Democrats have repeatedly highlighted that Youngkin does not even have an issues page on his campaign site and accused him of "hiding" after he became the first gubernatorial nominee in more than three decades to skip the Virginia Bar Association debate. His campaign objected to "PBS NewsHour" host Judy Woodruff as the moderator, supposedly because she once donated $250 to the Clinton Foundation's Haiti earthquake relief fund.
Tribbett said the Woodruff excuse was "absurd" and an attempt to "distract people from the narrative that he doesn't want to debate."
"Youngkin isn't quite ready for prime time. That's why he's not debating now," he said. "It's very clear that he doesn't feel like he's ready right now. He's not taking questions from journalists. This is stuff that he should have sorted out months ago when he was seeking the Republican nomination, because coming into a general election like this is just inexcusable from a campaign perspective. He spent millions and millions of dollars on that nomination contest and then came into the general — and three months in, he still can't put up an issues page on his website. I mean, it's just sort of sad."
Virginia Republican insiders have recently expressed "consternation" about whether Youngkin has surrounded himself with too many "Cruz and Trump people," wondering if he really has a "Virginia-based platform," Holsworth said.
In theory, Youngkin's personal wealth and lack of a political track record should make him well suited to pivot in the general election, but as Republican primary voters and candidates continue to move further right, it will be more difficult to tread back to the middle. Some early 2022 Republican primary races have already devolved into contests over which candidate can out-Trump the competition, something that will be difficult to walk back in a general election race — especially facing the threat of criticism from Trump himself if a Republican drifts too far from his agenda.
"The Virginia GOP believed that they found exactly the right candidate to appeal to the conservative base while appearing moderate enough to win over swing voters," Rozell said. "Youngkin himself to this point is having trouble trying to appeal to both groups of voters."
Tribbett agreed that Youngkin "did a lot of things right" in the primary by positioning himself as the best general election candidate, but said that narrative is now "falling flat."
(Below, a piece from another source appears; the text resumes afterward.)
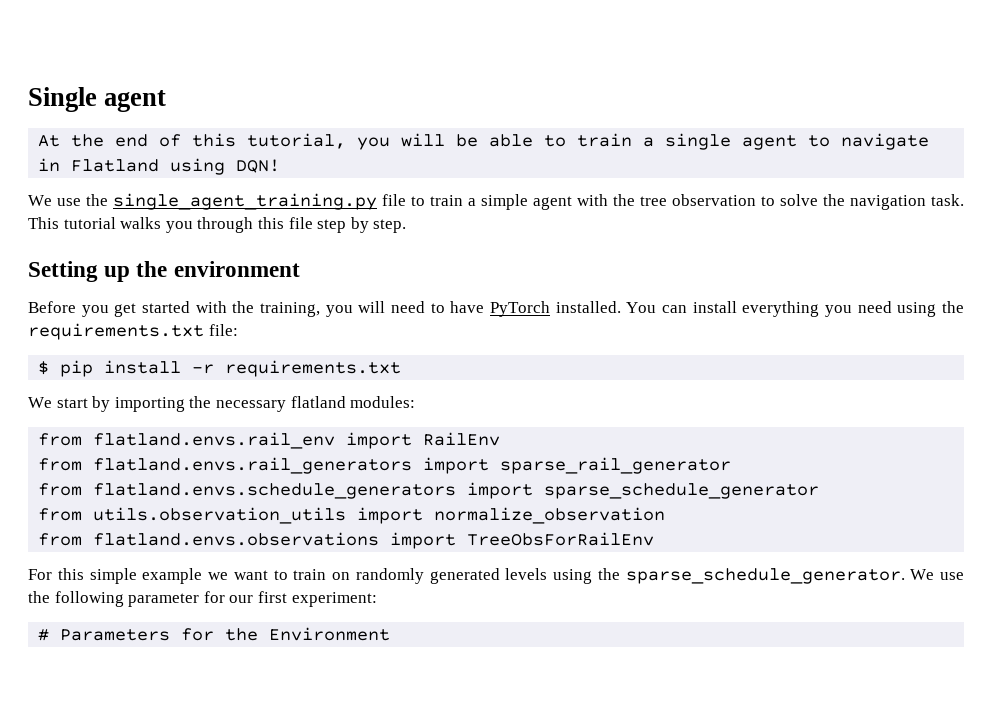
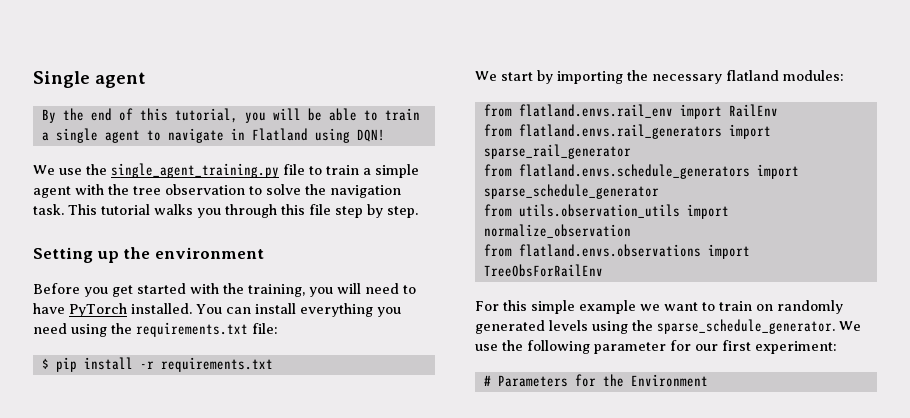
[38,135,61,147] At -> [41,109,56,123] By

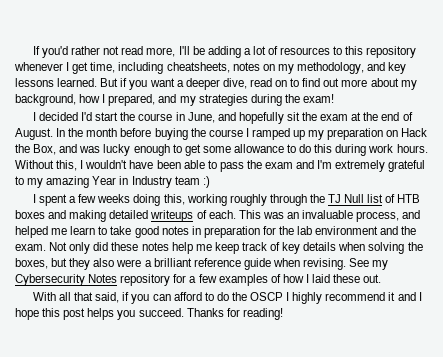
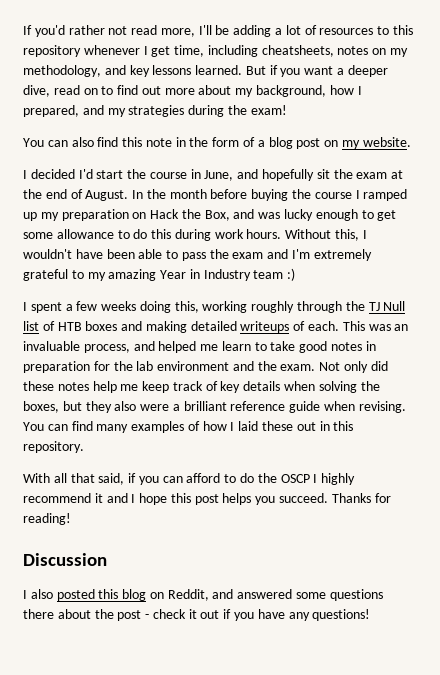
(334, 98) none -> [23,137,411,149] // You can also find this note in the form of a blog post on my website.
[349,258,389,270] [15,274,217,286] See my Cybersecurity Notes repository for a few -> [23,421,129,433] You can find many
[363,274,382,283] out. -> [296,421,354,431] [23,441,84,453] out in this repository.
(283, 314) none -> [23,553,107,566] [23,589,383,601] [23,609,371,621] // Discussion // I also posted this blog on Reddit, and answered some questions there about the post - check it out if you have any questions!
"Anytime you take a position that's not exactly what the Trump position is, you're trying to thread a needle," he said. "I think he's just been paralyzed in fear of alienating his base, so he's not really attempted to thread the needle but also hasn't energized the base. I can't think of a worse place for a candidate to be: someone who's not energizing their own base and is afraid to reach out to moderates and independents."